What is required: Exactly as they appear, reproduce the lines from the one holding "width: 100%;" through the last line of the material below.

Data to process:

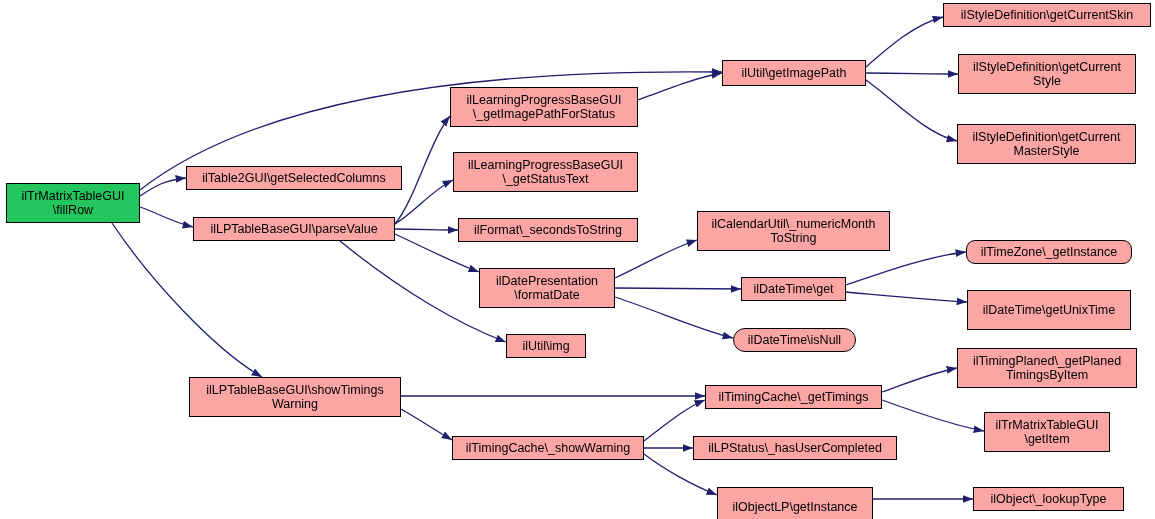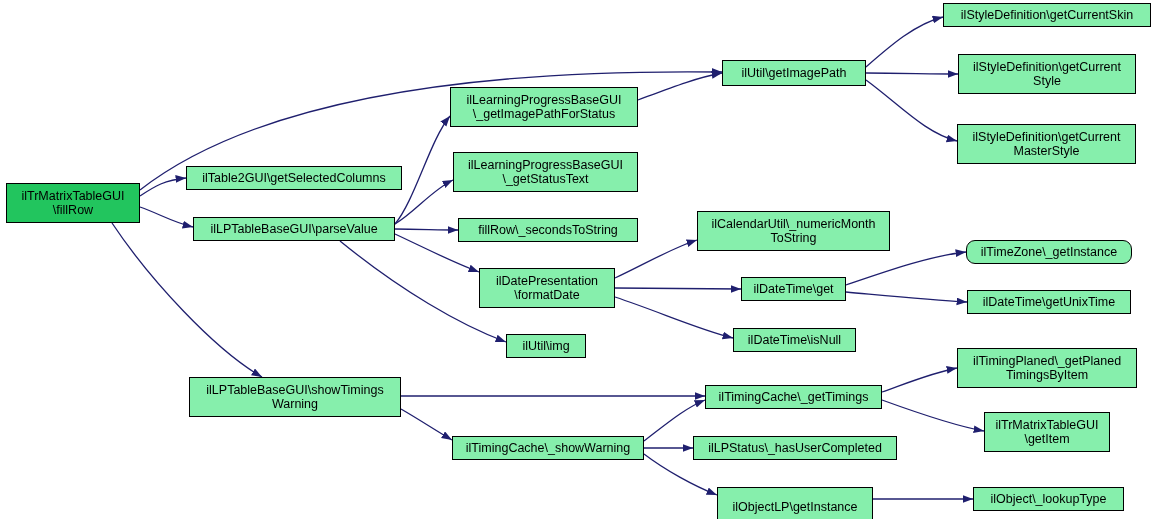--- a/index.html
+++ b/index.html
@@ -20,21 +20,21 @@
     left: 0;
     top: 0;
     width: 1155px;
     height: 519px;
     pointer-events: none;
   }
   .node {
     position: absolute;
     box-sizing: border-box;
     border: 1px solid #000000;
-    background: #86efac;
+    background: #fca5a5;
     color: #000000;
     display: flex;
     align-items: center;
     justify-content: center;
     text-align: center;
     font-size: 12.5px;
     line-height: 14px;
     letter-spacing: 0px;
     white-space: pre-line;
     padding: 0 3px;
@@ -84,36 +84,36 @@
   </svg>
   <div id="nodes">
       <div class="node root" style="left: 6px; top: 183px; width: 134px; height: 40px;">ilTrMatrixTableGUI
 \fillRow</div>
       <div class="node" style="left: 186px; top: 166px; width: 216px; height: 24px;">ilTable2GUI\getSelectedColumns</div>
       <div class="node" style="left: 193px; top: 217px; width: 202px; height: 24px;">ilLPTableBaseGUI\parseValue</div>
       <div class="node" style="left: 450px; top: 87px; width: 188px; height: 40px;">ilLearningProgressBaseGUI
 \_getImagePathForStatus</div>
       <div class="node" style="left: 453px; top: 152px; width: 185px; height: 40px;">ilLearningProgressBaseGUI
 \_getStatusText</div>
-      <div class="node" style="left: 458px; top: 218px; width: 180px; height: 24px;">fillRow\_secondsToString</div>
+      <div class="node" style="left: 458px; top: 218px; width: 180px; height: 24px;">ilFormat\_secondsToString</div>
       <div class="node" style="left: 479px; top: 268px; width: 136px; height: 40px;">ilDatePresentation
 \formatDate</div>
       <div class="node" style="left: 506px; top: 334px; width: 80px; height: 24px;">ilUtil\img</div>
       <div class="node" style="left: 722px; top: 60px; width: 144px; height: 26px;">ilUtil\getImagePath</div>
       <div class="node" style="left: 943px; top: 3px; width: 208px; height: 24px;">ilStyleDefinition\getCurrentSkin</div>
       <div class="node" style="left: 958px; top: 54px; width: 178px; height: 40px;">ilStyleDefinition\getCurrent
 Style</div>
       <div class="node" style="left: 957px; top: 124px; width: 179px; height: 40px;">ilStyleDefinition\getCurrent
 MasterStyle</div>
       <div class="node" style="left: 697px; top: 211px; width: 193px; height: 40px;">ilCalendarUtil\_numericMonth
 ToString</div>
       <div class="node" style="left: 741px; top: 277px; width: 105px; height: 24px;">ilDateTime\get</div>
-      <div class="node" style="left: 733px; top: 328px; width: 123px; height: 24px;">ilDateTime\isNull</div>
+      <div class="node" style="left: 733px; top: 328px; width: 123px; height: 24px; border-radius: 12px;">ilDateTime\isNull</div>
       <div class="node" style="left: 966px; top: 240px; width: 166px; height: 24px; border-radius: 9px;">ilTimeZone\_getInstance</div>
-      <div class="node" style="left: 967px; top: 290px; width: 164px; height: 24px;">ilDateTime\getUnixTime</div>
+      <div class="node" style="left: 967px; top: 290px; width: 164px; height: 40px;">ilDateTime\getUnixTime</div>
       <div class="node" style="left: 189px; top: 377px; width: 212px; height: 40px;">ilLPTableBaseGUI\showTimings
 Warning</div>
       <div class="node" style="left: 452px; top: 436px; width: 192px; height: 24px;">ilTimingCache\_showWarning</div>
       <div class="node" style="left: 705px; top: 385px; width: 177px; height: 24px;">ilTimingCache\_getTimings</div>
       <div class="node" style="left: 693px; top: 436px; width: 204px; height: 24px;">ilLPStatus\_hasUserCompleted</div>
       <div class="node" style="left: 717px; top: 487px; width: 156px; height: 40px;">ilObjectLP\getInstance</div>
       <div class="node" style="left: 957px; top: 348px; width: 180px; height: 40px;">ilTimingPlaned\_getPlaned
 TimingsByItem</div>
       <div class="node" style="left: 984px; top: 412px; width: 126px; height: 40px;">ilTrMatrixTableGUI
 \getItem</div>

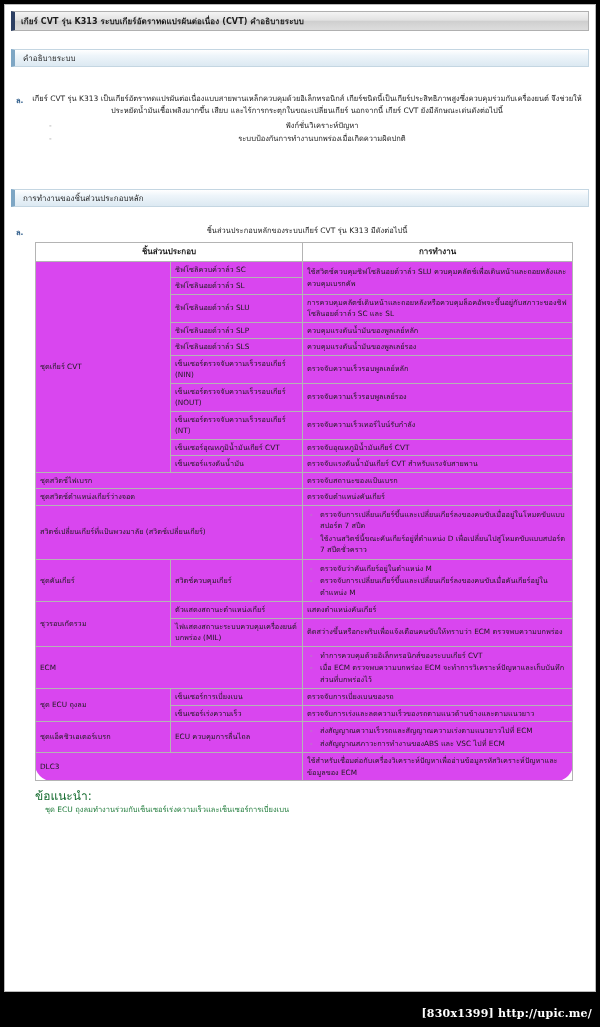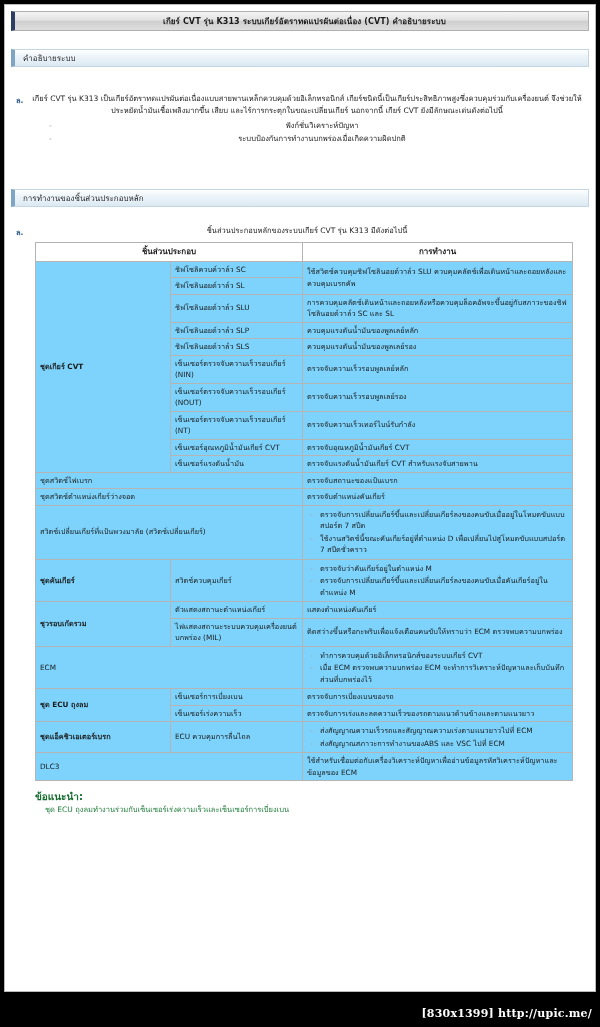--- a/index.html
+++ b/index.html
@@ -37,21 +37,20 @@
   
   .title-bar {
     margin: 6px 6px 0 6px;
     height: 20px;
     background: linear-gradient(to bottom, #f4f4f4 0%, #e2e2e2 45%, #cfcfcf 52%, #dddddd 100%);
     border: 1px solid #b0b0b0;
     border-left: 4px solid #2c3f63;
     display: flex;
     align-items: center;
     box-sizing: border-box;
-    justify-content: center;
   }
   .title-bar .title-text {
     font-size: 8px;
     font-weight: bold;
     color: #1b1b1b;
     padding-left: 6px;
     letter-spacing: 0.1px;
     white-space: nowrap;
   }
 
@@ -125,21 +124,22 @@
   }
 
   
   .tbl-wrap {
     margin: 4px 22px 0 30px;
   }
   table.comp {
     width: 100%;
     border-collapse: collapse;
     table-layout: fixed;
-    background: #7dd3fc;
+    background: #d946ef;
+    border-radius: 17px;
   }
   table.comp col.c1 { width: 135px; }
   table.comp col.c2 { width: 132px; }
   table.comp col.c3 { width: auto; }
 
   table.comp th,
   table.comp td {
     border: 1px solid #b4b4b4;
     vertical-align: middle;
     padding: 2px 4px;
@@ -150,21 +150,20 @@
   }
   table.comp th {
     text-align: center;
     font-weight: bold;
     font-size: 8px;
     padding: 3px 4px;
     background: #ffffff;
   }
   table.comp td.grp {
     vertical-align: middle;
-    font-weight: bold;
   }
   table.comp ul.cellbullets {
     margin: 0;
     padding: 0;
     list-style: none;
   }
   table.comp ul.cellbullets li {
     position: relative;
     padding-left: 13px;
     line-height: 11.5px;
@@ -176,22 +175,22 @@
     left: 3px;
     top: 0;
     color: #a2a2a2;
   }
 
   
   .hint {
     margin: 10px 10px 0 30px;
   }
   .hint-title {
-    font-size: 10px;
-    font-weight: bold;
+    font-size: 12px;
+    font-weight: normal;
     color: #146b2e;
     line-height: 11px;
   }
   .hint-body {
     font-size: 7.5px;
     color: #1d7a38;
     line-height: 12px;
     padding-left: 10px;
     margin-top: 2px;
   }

Answer space:
     width: 100%;
     border-collapse: collapse;
     table-layout: fixed;
-    background: #7dd3fc;
+    background: #d946ef;
+    border-radius: 17px;
   }
   table.comp col.c1 { width: 135px; }
   table.comp col.c2 { width: 132px; }
   table.comp col.c3 { width: auto; }
 
   table.comp th,
   table.comp td {
     border: 1px solid #b4b4b4;
     vertical-align: middle;
     padding: 2px 4px;
@@ -150,21 +150,20 @@
   }
   table.comp th {
     text-align: center;
     font-weight: bold;
     font-size: 8px;
     padding: 3px 4px;
     background: #ffffff;
   }
   table.comp td.grp {
     vertical-align: middle;
-    font-weight: bold;
   }
   table.comp ul.cellbullets {
     margin: 0;
     padding: 0;
     list-style: none;
   }
   table.comp ul.cellbullets li {
     position: relative;
     padding-left: 13px;
     line-height: 11.5px;
@@ -176,22 +175,22 @@
     left: 3px;
     top: 0;
     color: #a2a2a2;
   }
 
   
   .hint {
     margin: 10px 10px 0 30px;
   }
   .hint-title {
-    font-size: 10px;
-    font-weight: bold;
+    font-size: 12px;
+    font-weight: normal;
     color: #146b2e;
     line-height: 11px;
   }
   .hint-body {
     font-size: 7.5px;
     color: #1d7a38;
     line-height: 12px;
     padding-left: 10px;
     margin-top: 2px;
   }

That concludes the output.